Linda Wangoh is an alumnus of University of Nairobi, and is pursuing Ph.D. in experimental condensed matter physics. Her research focuses on the electronic structure and surface chemistry of functional metal oxides, using a combination of x-ray spectroscopic techniques at Binghamton.
Her work has resulted in seven publications in international journals, with three of those as the first author: Nature Communications, Chemistry of Materials and Applied Physics Letters.
Linda’s exemplary work on energy harvesting has in the past hit national headlines in the US, having contributed to securing a National Science Foundation grant to study vanadium oxides for clean hydrogen generation using solar water splitting.
She is preparing another publication while four previous ones have been featured by the Department of Energy, smart-energy community at phis.org, Scientific Briefs by the Advanced Light Source as well as EFRC (Energy Frontier Research Centers) Newsletter.
She has presented five times at regional and national meetings, including the 58th Electronic Materials Conference and the American Chemical Society Northeast Regional Meeting.
He is described by the faculty as one with ”a brilliant, inquisitive mind and a remarkable grasp of his research”. Victor has authored four publications as the first author and is also the author/co-author, of eight peer-reviewed scientific publications and a book chapter on Sustainable Nanotechnology.
Victor was among the best in presentation at the Third Annual Conference of sustainable Nanotechnology Organization, emerging as the runner-up.

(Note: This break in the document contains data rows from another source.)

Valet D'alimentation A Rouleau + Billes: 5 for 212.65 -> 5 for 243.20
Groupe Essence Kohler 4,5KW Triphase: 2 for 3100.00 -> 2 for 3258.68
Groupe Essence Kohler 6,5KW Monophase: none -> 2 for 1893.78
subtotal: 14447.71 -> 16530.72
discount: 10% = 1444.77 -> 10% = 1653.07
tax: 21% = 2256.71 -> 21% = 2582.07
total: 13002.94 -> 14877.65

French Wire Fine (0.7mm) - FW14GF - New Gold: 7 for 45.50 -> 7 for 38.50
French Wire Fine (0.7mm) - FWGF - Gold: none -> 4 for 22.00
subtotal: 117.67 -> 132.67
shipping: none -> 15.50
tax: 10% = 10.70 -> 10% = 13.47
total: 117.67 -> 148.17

He has presented at national and international conferences seven times, having won three travel awards to attend the conferences.

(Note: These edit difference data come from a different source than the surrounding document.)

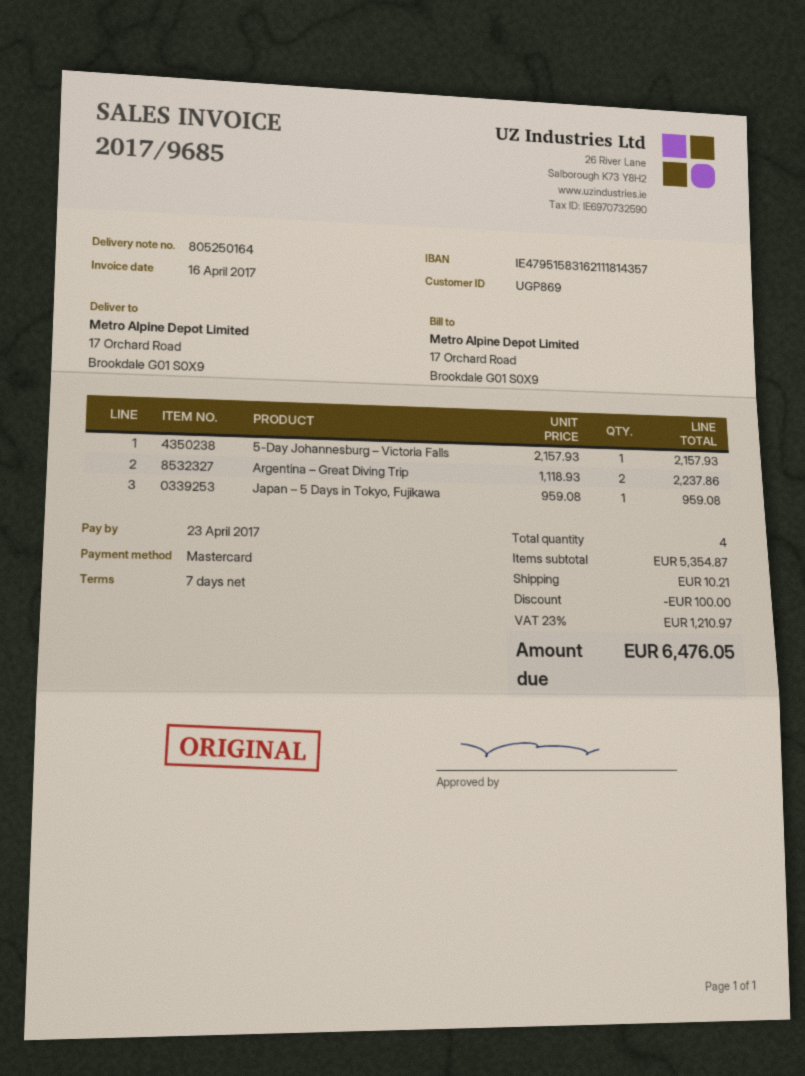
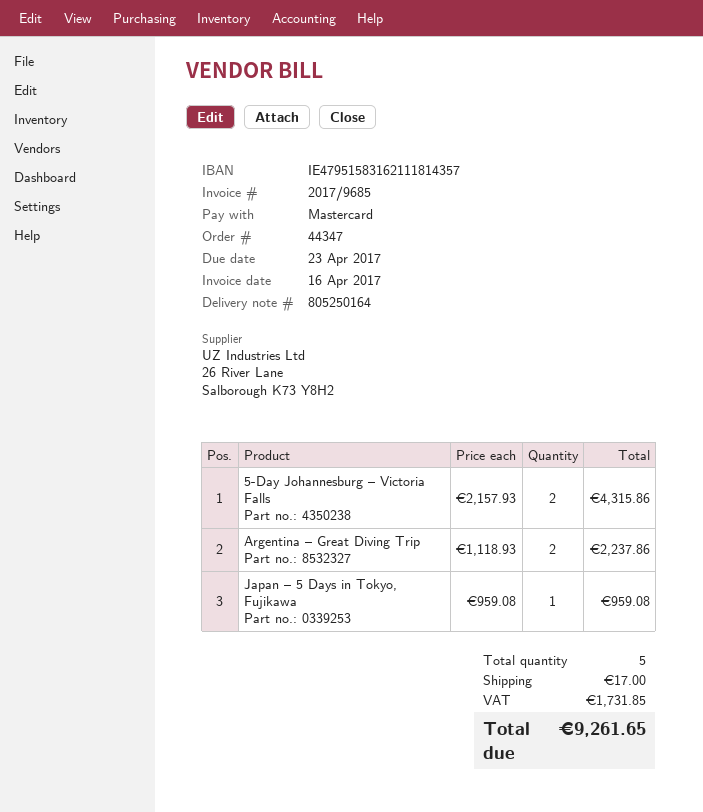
5-Day Johannesburg – Victoria Falls: 1 x 2157.93 = 2157.93 -> 2 x 2157.93 = 4315.86
total quantity: 4 -> 5
discount: 100.00 -> none
shipping: 10.21 -> 17.00
tax: 1210.97 -> 1731.85
total: 6476.05 -> 9261.65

He mentors students in the Bridges to the Baccalaureate program, and his work is at the cutting edge ”of modern polymer and analytical chemistry, and employs the latest and most rigorous experimental and theoretical techniques”. Reads a statement on Binghamton University website
Victor’s current research involves the design of a paper-based sensor platform, to enable farmers in developing countries to rapidly detect a fungus that infects yams, with a goal of enhancing food security.

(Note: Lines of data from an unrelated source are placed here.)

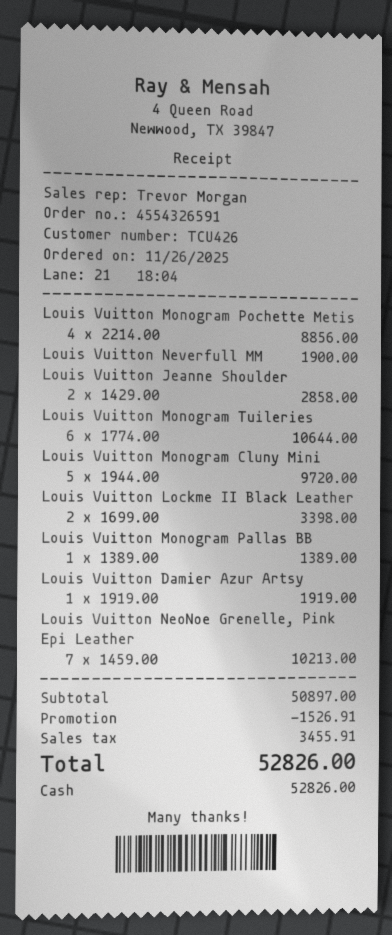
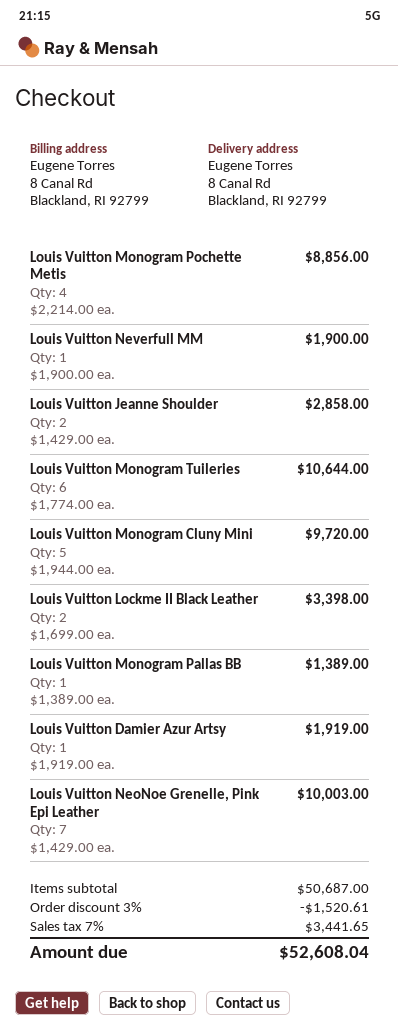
Louis Vuitton NeoNoe Grenelle, Pink Epi Leather: 7 x 1459.00 = 10213.00 -> 7 x 1429.00 = 10003.00
subtotal: 50897.00 -> 50687.00
discount: 1526.91 -> 1520.61
tax: 3455.91 -> 3441.65
total: 52826.00 -> 52608.04

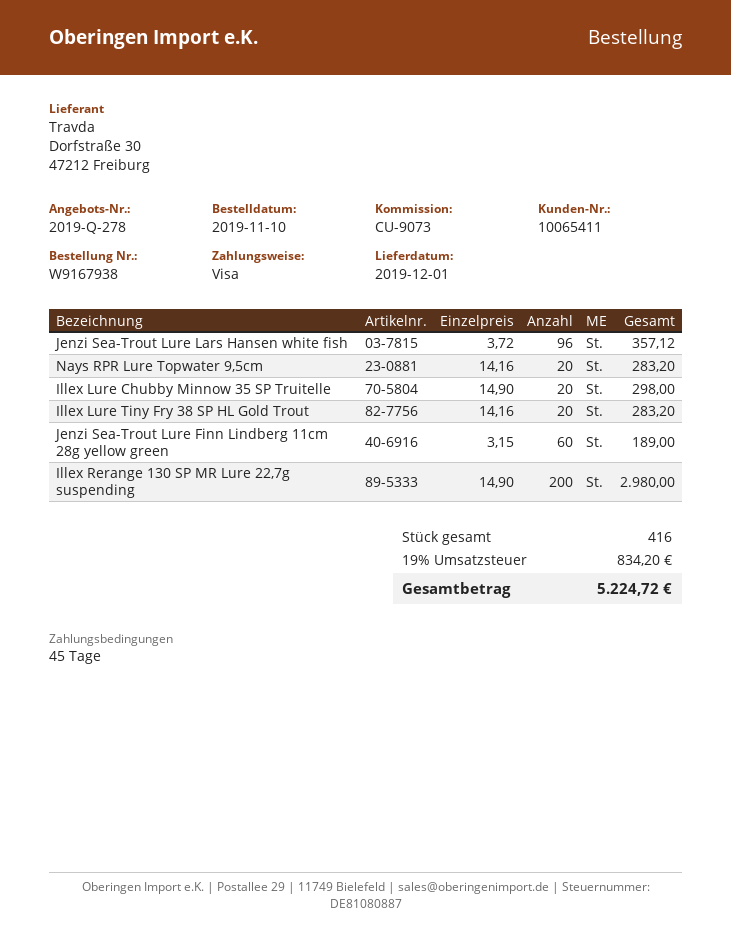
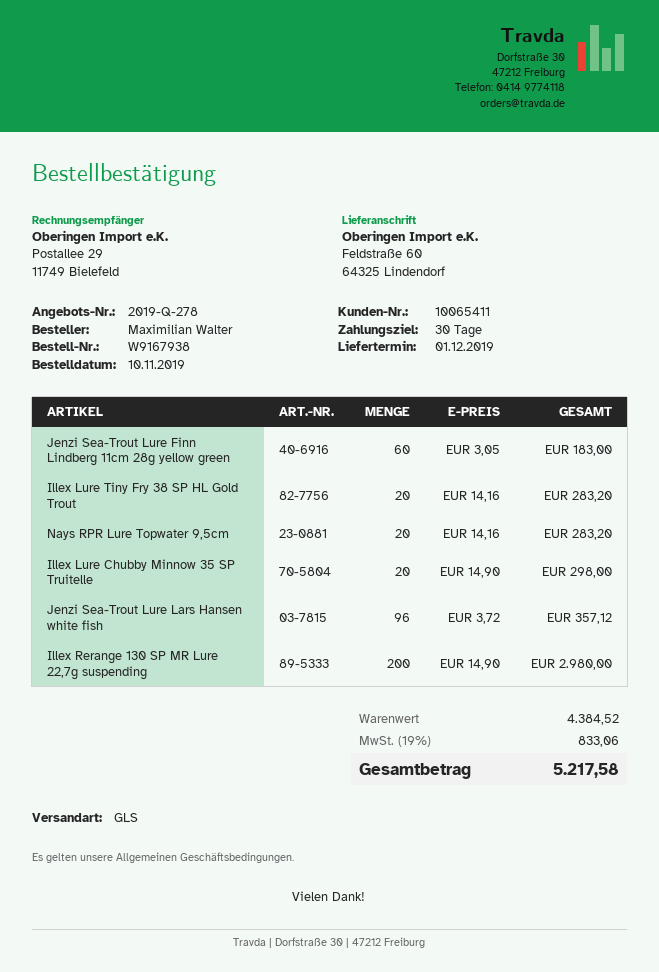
payment terms: 45 days -> 30 days
Jenzi Sea-Trout Lure Finn Lindberg 11cm 28g yellow green: 60 x 3.15 = 189.00 -> 60 x 3.05 = 183.00
tax: 19% = 834.20 -> 19% = 833.06
total: 5224.72 -> 5217.58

In 2016, Paul Ogutu made the list of 2016 Graduate Excellence Award winners by The State University of New York at Binghamton, for transforming the attitude of students through innovative and effective methods, styles and approaches to ensure that all types of learners can understand the material.
Linda and Victor continue a trend by Kenyan academic intellectuals in the diaspora, particularly, those carrying out research.
In February, a US-based Kenyan researcher, Dr. George Njoroge, made history by securing over 100 patents under US Patent and Trade Office. A South African based Kenyan scholar, Prof Jane Catherine Ngila, also won Sh2m for science research.
In 2015, a Kenyan doctor based in Boston, Dr. George M. Kiongera, President and Chief Executive Officer of Maestro-Connections Health Systems, conducted a research that resulted in the first known and acceptable treatment for Chronic Obstructive Pulmonary Disease (COPD), which was published by the nursing care journal.